Tuesday, September 13, 2011

Analyst Price Targets, Upgrades, Downgrades, Are Useless

People love to have opinions. Some people are fortunate enough to get paid to give opinions. Most opinions are worth their weight in gold. Note that opinions don't weight anything. Frequently, you'll read an article about some financial firm that has changed their opinion. Bank XXX has upgraded / downgraded / gave new price target on stock YYY. They like to use fancy words like overweight or underweight or oversold. Then then love to tell that they're right. They get to do this pretty often.

The question is, can you make money off of their advice? My answer is
no. It's easy to give a price target or a direction without giving a time. You'll notice that almost all analysts will not give a deadline for their predictions.
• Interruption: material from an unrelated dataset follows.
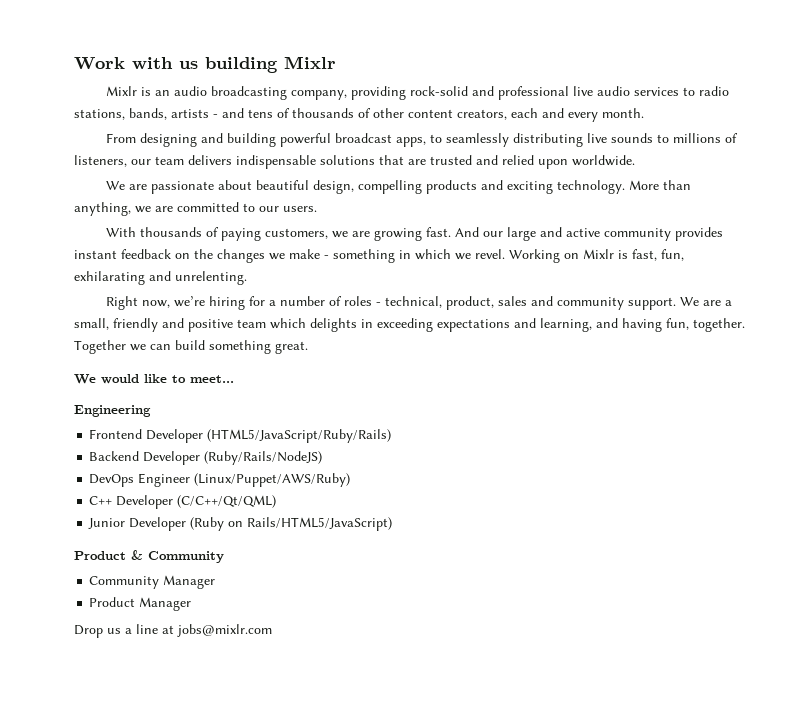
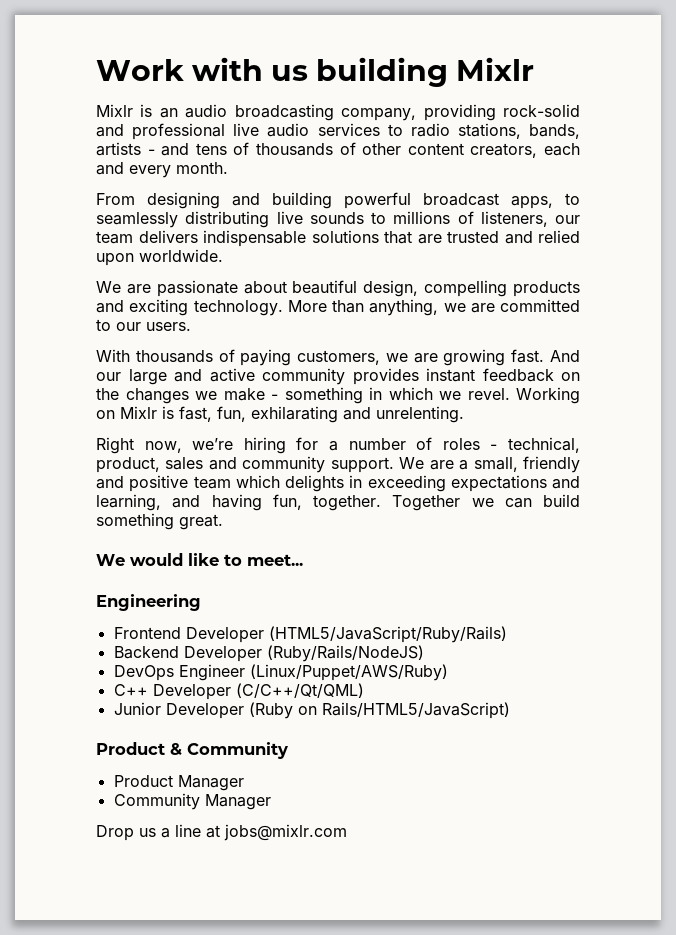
[89,575,216,589] [89,597,136,607] Community Manager // Product -> [113,775,244,791] [113,793,200,810] Product Manager // Community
There's a good reason for this. It's because most of them don't have a clue. Since they don't give a deadline for their prediction, it increases their chances of being able to tell you that they were right, due to nothing other than fluctuations in the market.

Let's say an analyst tells you a stock will go up. That stock goes up 3% after a year. The market average goes up 5%. The analyst can tell you that he was right, and if you had followed his advice, you wouldn't have lost money. Did his pick beat the market? No. Will his pick beat the market? Check his previous picks and you might get an idea of your odds. Let's say a blue chip company is at $60 right now, and the company makes a pretty stable $3 per share every year. If the price target gets upgraded to $65, a small fluctuation in the market or just the passage the time alone will bring the price to $65. He can instantly tell you that he was right. At the same time, a separate analyst could have given a price target of $58. Fluctuations in the overall market could easily swing the price down to $58 before it later goes to $65. The 2nd analyst would have been quick to tell you that the stock hit the $58 target and that he was right.

How do you trade on information like this? How do you know which price target the stock will hit first? You can't. You shouldn't. If an analyst picks a direction or picks a price for the sake of giving an opinion, you should ignore it. Perhaps if the analyst tells you that stable and profitable company currently at $60 per share and earning $3 per share has maintained a consistent PE ratio, and doesn't pay dividends, and that he expects the price to be around $66 within 2 years, he would have more credibility. However, this is useless information that doesn't take much to figure out. When a company earns money, and doesn't pay a dividend, its retained earnings account increases. With the expectation that market value will eventually follow intrinsic value, it's easy to see how the stock price should eventually hit $66.

So what can you listen to? In general, you should stay away from all of these. Once in a while though, you might find a gem. An analyst might tell you that some recent event has caused the stock drop in an exaggerated manner. It may be a lawsuit where the loss in market value is much larger than the damage which the lawsuit can cause. It might be the housing crisis causing a drop in the price of your grocery store. Hey may mention that this unwarranted price movement has decreased the PE ratio, but the company is still expected to continue performing very close to normal. He might argue that price will eventually recover because the business has solid fundamentals and that you are likely to see larger than normal returns by buying at such a bargain price. The reasoning behind the opinion is valid, and the opinion wasn't given just for the sake of giving an opinion. Something like this might just be worth taking a closer look at.